急性期病院から患者さん家族が情報提供書を持参します。
患者さんに会うことはほとんどありません。
家族から、いまどういう状態か、これからどうしていきたいかを聞き取りながら、私の治療方針を説明します。
入院期間に制限があること。
リハビリテーション入院期間だけでは元の体に戻らないこと。
を説明していくと、家族は心配そうな表情になります。

完全にしてから家に帰してください。
長くなってもかまいません。
と話す家族もいました。
これって本音です。

長くなって、元に戻らないと分かった時はどうしたいですか?
と考えてもらいます。
家族が急に脳卒中になって、訳がわからないうちに転院と言われて困っているのにそんなこと言われても。と怒るご家族もいました。
でも、私としては考えて欲しいのです。
患者さんと家族のこれからを。そのきっかけを作りたいと思っていました。

さて、この入院期間、本人にとって重要な期間であることは確かなのですが、家族にとっても大切です。
今までの家族関係を考えて、どこまで関わるか、介護するか、経済的な援助をするか、決めなければなりません。
私は入院する家族の方に
「3ヶ月はリハビリテーションを行うには短い期間ですが、家族が患者さんのこれからを考えて手続きするのには十分な期間です。どうぞ、患者さんのことを考えてください」と話していました。

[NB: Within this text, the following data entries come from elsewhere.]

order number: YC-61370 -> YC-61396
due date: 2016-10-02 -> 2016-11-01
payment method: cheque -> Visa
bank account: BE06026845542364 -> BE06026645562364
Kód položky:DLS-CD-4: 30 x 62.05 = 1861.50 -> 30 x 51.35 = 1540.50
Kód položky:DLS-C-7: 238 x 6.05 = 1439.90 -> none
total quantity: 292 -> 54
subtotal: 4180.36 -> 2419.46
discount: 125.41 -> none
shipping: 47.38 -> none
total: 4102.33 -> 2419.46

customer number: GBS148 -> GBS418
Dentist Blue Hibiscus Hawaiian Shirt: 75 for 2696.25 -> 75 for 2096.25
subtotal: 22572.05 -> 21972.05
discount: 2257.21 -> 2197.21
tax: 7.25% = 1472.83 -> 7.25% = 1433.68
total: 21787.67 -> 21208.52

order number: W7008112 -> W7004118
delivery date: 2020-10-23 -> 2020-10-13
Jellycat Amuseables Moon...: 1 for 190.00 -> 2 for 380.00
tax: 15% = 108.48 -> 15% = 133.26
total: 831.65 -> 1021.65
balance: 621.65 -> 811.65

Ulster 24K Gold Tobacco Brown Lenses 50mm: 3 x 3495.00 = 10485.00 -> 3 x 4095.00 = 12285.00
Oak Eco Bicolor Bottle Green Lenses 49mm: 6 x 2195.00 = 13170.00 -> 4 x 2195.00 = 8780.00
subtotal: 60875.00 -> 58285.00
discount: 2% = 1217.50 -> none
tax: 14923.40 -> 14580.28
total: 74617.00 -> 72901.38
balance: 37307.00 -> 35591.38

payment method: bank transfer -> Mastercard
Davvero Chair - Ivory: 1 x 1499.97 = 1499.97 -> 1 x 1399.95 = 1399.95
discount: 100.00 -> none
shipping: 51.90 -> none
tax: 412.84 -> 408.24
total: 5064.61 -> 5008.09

一方スタッフには、良くなるひとはぐっと良くします、よくならない人はそれなりに患者さん家族がまあ満足できる期間にしてあげましょう!と話していました。
よくなる人がよくなるのは当たり前。
よくならないかもしれない人から何かを引き出すのもリハビリテーションの魅力です。

3か月でも2ヶ月でも、その中で患者さんの生活、人生と関わって、次への希望へつなげられたなら、麻痺が治らなくても価値のある入院期間になるのではないでしょうか?
そして、家族の方がその人に思いを馳せる時間に発症前よりも意味を見いただしてほしいのです。
もしかするとこの時期が真剣にその患者さんと向き合う最後の時間になるかもしれないので。

リハビリテーション入院は機能回復だけでなく、人生を振り返って、将来を考える期間です。